7 thoughts on “Predictably Irrational: 5 Ways How Our Brains Are Easily Bamboozled

  1. It sounds like this economist is more than willing to admit that economic models predicated on rational behavior don’t always work because folks aren’t rational. If they were libraries would have more customers and the roads wouldn’t be clogged with single-occupant cars.

    • Exactly. There would be better choices made in general, no lapses of judgment, no regretful decision-making, and so forth. But Ariely gives predictable models for such irrationality; it’s interesting to see that social media and marketing can easily prey on these models of misbehavior. Maybe I should do another follow-up blog on how this is found in social media.

  2. Michelle, this is very interesting topic. We like to think of ourselves as creative, fresh innovators and surprising creatures. But this study about our irrational predictability makes me realize how easily manipulated our brains are and how frequently we become preys of those who understand the illogical patterns of our mind. I agree that awareness of these flaws could help us be savvier about our choices and decisions and consequently becoming “real” unpredictable human beings.

  3. I’m not even sure what I would do if I was asked to memorize and rewrite the Ten Commandments, but 100%, I certainly wouldn’t cheat! I think the one that resonated most with me is weighing multiple options. I’ve always been a cheerleader for the idea of allowing multiple options to percolate up at the same time, to play multiple options against one another (a particularly useful tactic when choosing between job offers or schools, etc.), however, human nature still makes the ultimate decision a difficult one. At least recognizing the problem is the first step to fixing it!

  4. Def an interesting topic… #4 made me laugh a little given the fact that every Georgetown syllabus states what the “Georgetown Honor System” is and then provides the “Honor Pledge”. When you read the pledge the word “I” is used which according to Ariely’s thinking it will make us more honest? I thought that the honor system and pledge inclusion into our syllabus was more for legal purposes, but perhaps now it serves a greater purpose? Hmmm… wonder if our required “Ethics” class makes us more ethical?

  5. “Bamboozled.” Gotta love that word. Appreciate your participation in Big Dog Data. Great contributions to the class. Your blog looks professional and inviting.

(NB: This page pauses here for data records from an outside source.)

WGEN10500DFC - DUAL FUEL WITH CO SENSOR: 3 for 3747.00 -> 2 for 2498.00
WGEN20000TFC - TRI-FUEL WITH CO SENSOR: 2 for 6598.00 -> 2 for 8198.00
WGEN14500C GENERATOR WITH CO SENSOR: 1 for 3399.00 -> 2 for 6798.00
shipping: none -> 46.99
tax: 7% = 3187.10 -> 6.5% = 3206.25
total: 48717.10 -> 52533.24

    “Yes! I’ve accepted the challenge of posting once a week on my blog for an entire year.” Would like to know who challenged you and why. Have you written a blog about it? You have a wide range of skills, why not run a marathon, or swim the Chesapeake Bay, or raise money for Haiti? How about getting twenty freelance articles published in the New York Times? Will blogging reach a goal you have?

    As far as your book report goes, this rational/irrational argument is a classic debate. I don’t know much about Areily, but he seems to make some interesting points. Because we are studying at Georgetown, does Areily indicate that all human behavior can be changed? Just pick up a newspaper and read about CIA leaders and wonder what motivated them to behave the way they did.

    I guess the rational/irrational debate can be extended to nature/nurture. My son has a friend who is a medic for the Marines in Afghanistan (Navy Corpsman). This Marine regularly does irrational things to save lives. What would Areily say about this person? Is he genetically predisposed to be brave, or is he acting irrationally? It is irrational to save a human’s life? Just in a combat situation?

    Keep bloggin’ The discipline of writing will help you in formulating opinions in the future. Even if they are irrational.